■ WHAT YOU ARE ASKED TO DO: Look in the material below for the line with "- Pour ce faire, nous" and the line with "- L'instruction if(...)", then set down exactly those two lines and all lines between, nothing more.

■ EXTRACTED INFORMATION:
"""
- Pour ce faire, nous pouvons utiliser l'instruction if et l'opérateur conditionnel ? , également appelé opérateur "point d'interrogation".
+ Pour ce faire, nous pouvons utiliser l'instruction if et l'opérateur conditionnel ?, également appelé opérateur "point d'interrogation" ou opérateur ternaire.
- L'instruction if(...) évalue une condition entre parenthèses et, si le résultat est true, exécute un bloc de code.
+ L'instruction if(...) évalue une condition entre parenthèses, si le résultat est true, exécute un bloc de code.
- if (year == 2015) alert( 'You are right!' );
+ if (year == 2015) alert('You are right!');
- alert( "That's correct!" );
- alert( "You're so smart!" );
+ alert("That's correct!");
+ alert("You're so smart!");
"""
"""
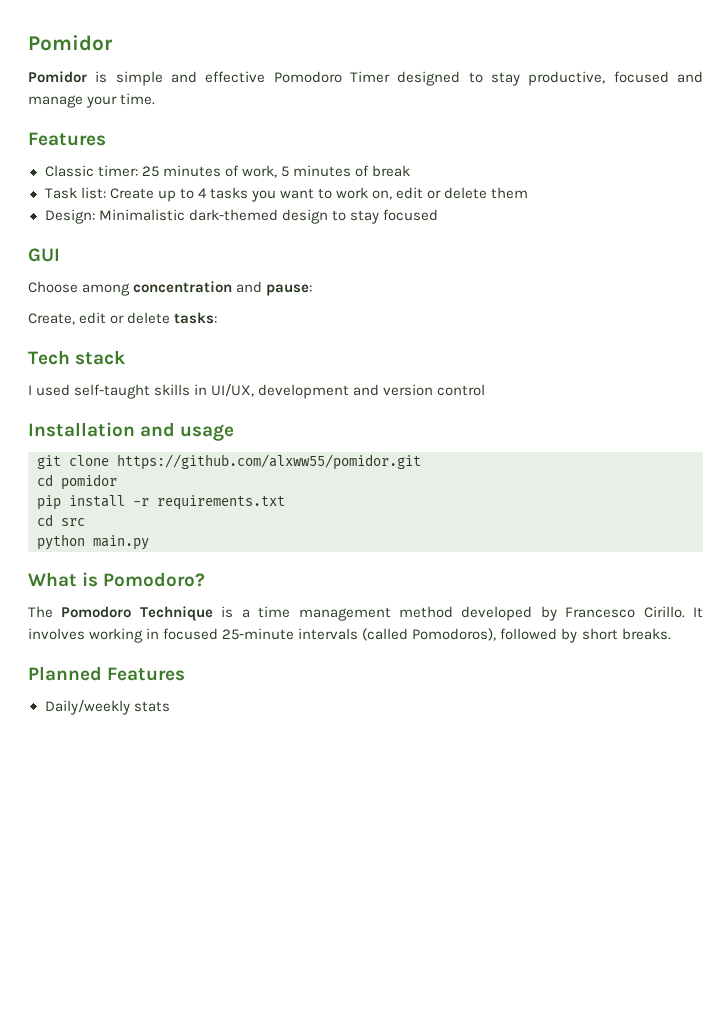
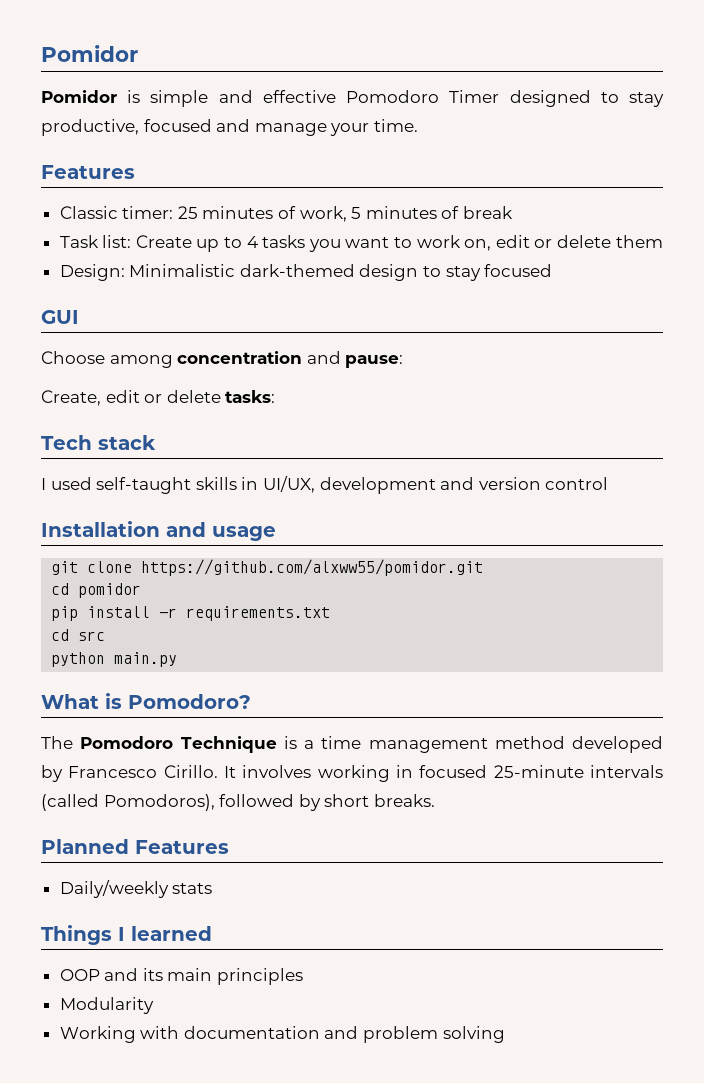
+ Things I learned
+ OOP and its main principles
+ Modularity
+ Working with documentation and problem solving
"""
■ SOLUTION FOR THIS TASK:
- Pour ce faire, nous pouvons utiliser l'instruction if et l'opérateur conditionnel ? , également appelé opérateur "point d'interrogation".
+ Pour ce faire, nous pouvons utiliser l'instruction if et l'opérateur conditionnel ?, également appelé opérateur "point d'interrogation" ou opérateur ternaire.
- L'instruction if(...) évalue une condition entre parenthèses et, si le résultat est true, exécute un bloc de code.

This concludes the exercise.